“Esta
pintura possui níveis diversos que interagem com a diferença entre a realidade
e a ficção ou, em geral, com as diferenças entre o ser e a sua aparência. A luz
cai sobre a pintura, proveniente de uma fonte invisível do lado de fora da janela
na metade esquerda da cena, o que atrai a nossa atenção.
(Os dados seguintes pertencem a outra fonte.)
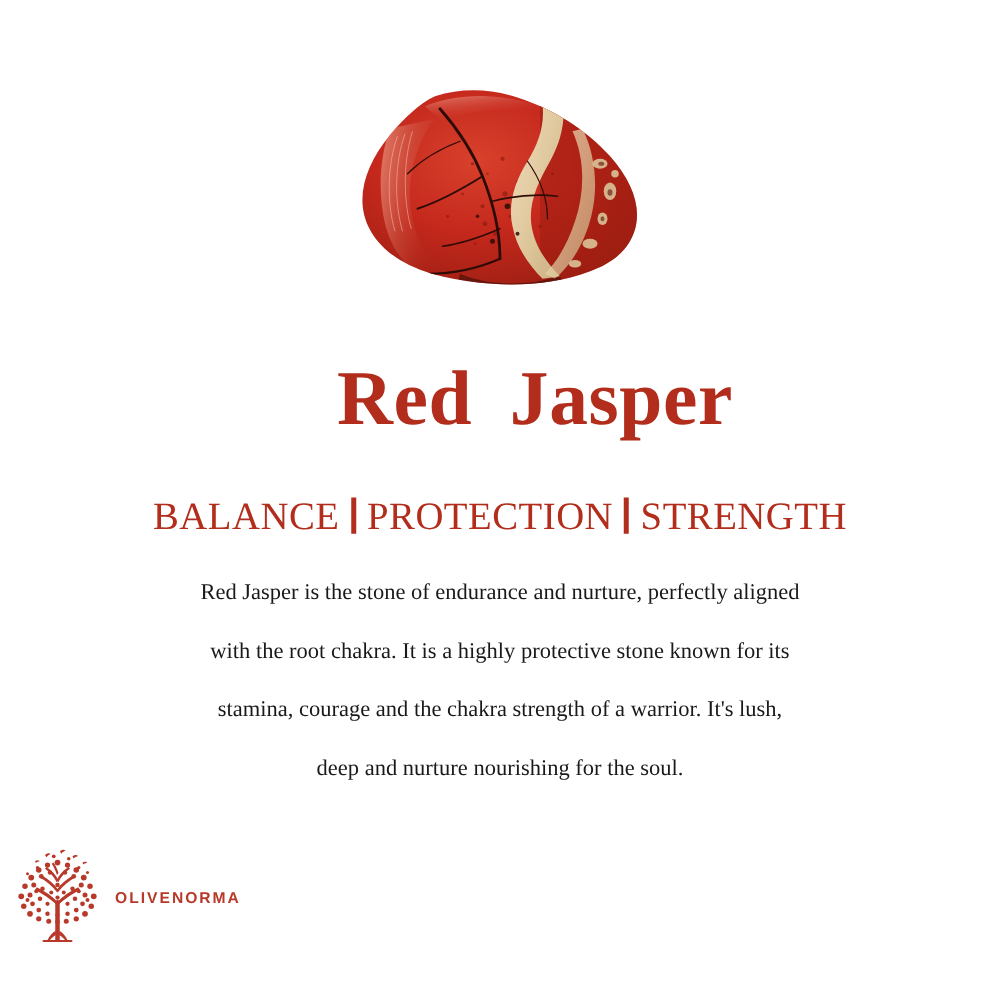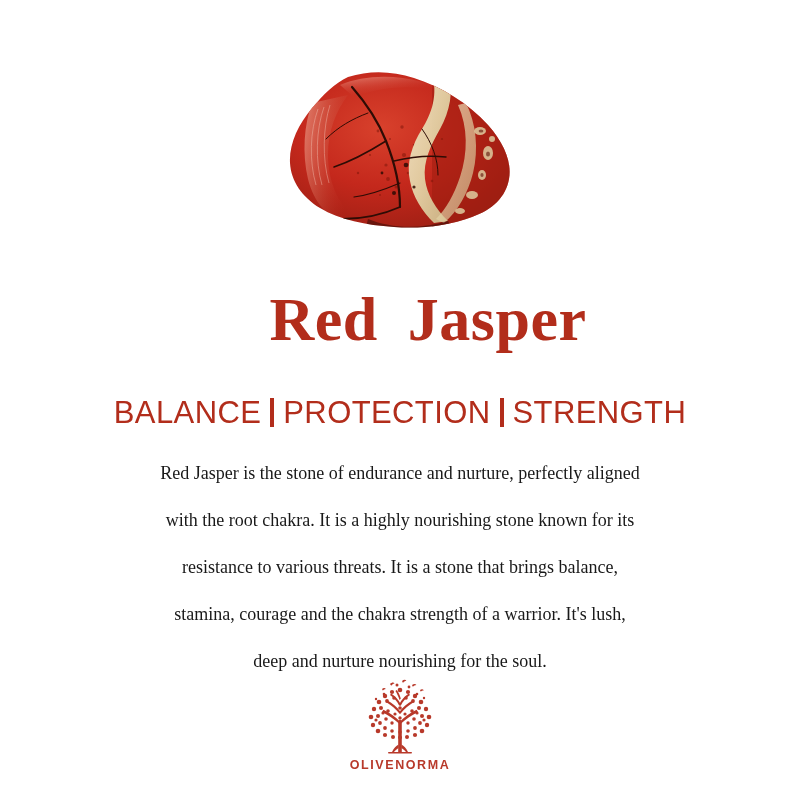"BALANCE PROTECTION STRENGTH" .subtitle { font-family: Liberation Sans, sans-serif -> Liberation Serif, serif }
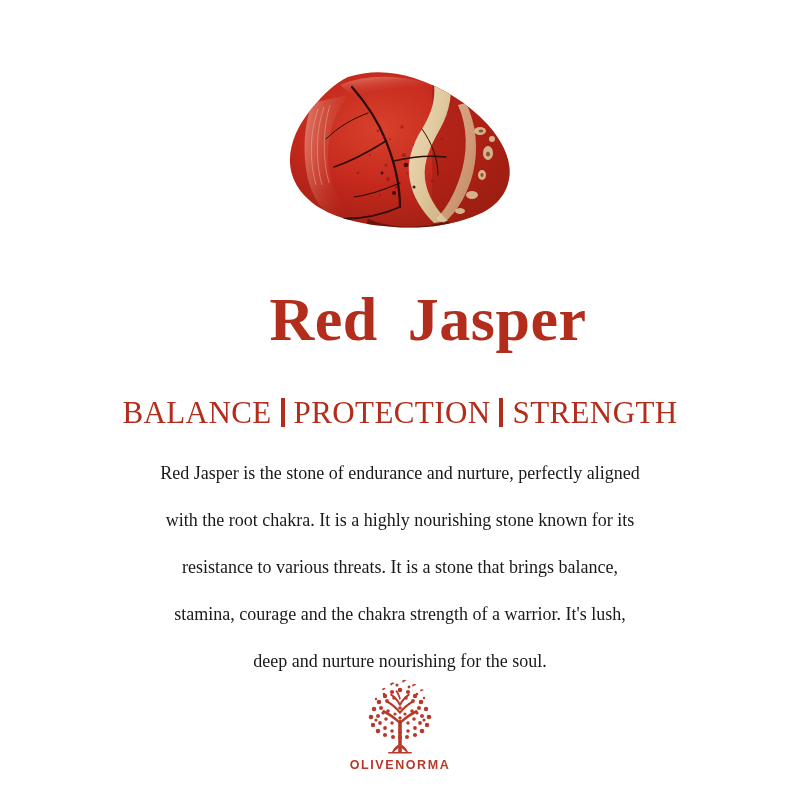"with the root chakra. It" span.ln { text: nourishing -> protective }
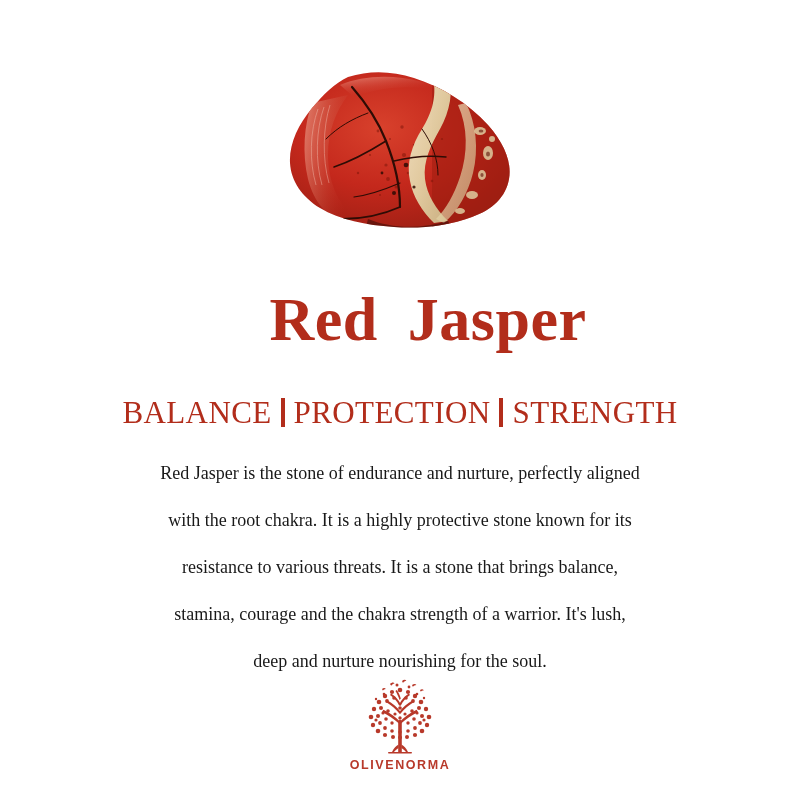"resistance to various threats. It" span.ln { html: <span>resistance to various threats. It is a stone that brings balance,</span> -> none }
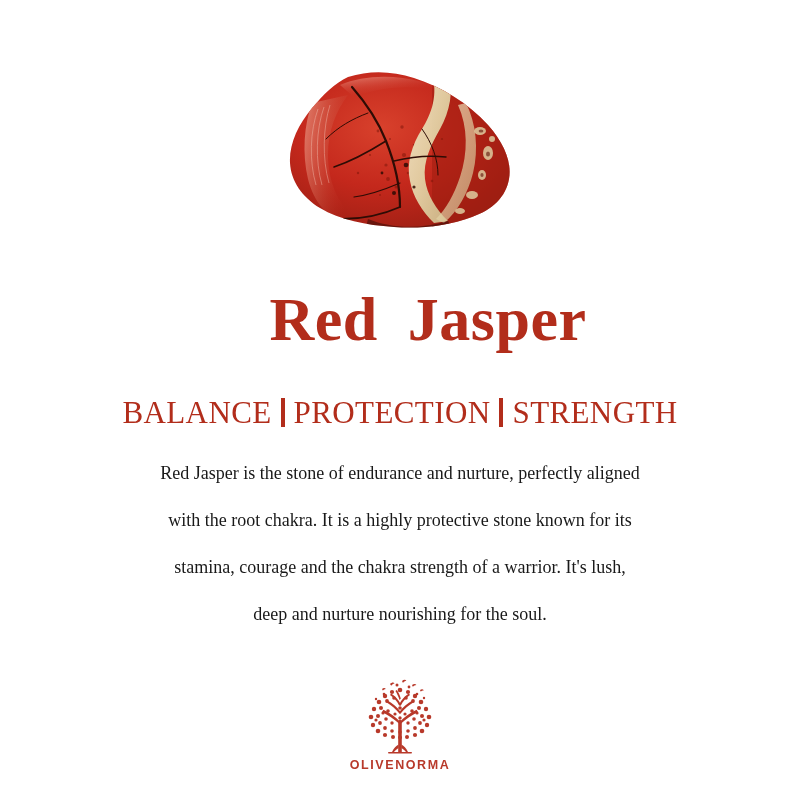"OLIVENORMA" .logo { flex-direction: column -> row }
A cena está diante de
nós como num palco, com um cortinado verde puxado para trás, o sublinha a
estrutura cénica da pintura. A jovem recebeu uma mensagem escrita que está a
ler e é muito provavelmente de uma mensagem amorosa que se trata. As faces
estão ligeiramente coradas, o que podemos interpretar como manifestação de
vergonha. Além disso, o cortinado é da mesma cor do seu vestido, o que pode ser
interpretado, com alguma perspicácia psicanalítica, como uma expressão da
vontade que tem quem observa a pintura (que somos nós) de a despir com os olhos.
Até porque a observamos numa cena íntima. Um outro indício do tom sexual
subjacente à pintura está contido na tigela com a fruta, ligeiramente
entornada, de onde caiu um pêssego semicómico, encontrando-se a tigela sobre
uma cama de roupa revolta. É de notar, além disso, que a jovem não se volta
para a fonte de luz mas sim para acarta que tem na mão e que lê com ar ansioso,
aparecendo refletida no vidro da janela aberta. Isto pode ser uma referência
crítica ao tema pecado. A jovem rejeita a fonte de luz divina e dá importância aos
seus desejos mundanos.”
A
vida, o universo e tudo o resto – é possível que todos nos interroguemos muitas
vezes sobre o que significam. E qual é a nossa situação no meio disto tudo?
Seremos apenas um monte de partículas elementares num contentor gigantesco à
escala mundial? Ou constituirão os nossos pensamentos, os nossos desejos e as
nossas esperanças uma realidade própria e, nesse caso, que realidade
constituem? Como podemos compreender a nossa existência ou, mesmo, a
existência, em geral? E qual é o alcance do nosso conhecimento? Nesta obra
desenvolvo o princípio de uma nova filosofia que parte de um simples
pressuposto básico: o mundo não existe. Como o leitor verá, isto não significa
que nada exista. O nosso planeta existe, tal como existem os meus sonhos, a
evolução, os autoclismos, a queda de cabelo, a esperança, as partículas
elementares e até mesmo os unicórnios na Lua, só para citar algumas coisas. O
princípio de que o mundo não existe significa que tudo isso existe mas de
maneira diferente.» Gabriel não é apenas o professor de filosofia mais jovem da
Alemanha, mas também um pensador estimulante, que nos propõe respostas
originais para as grandes perguntas da humanidade.
Porque Não Existe o Mundo, Markus Gabriel, Temas e Debates, 2014.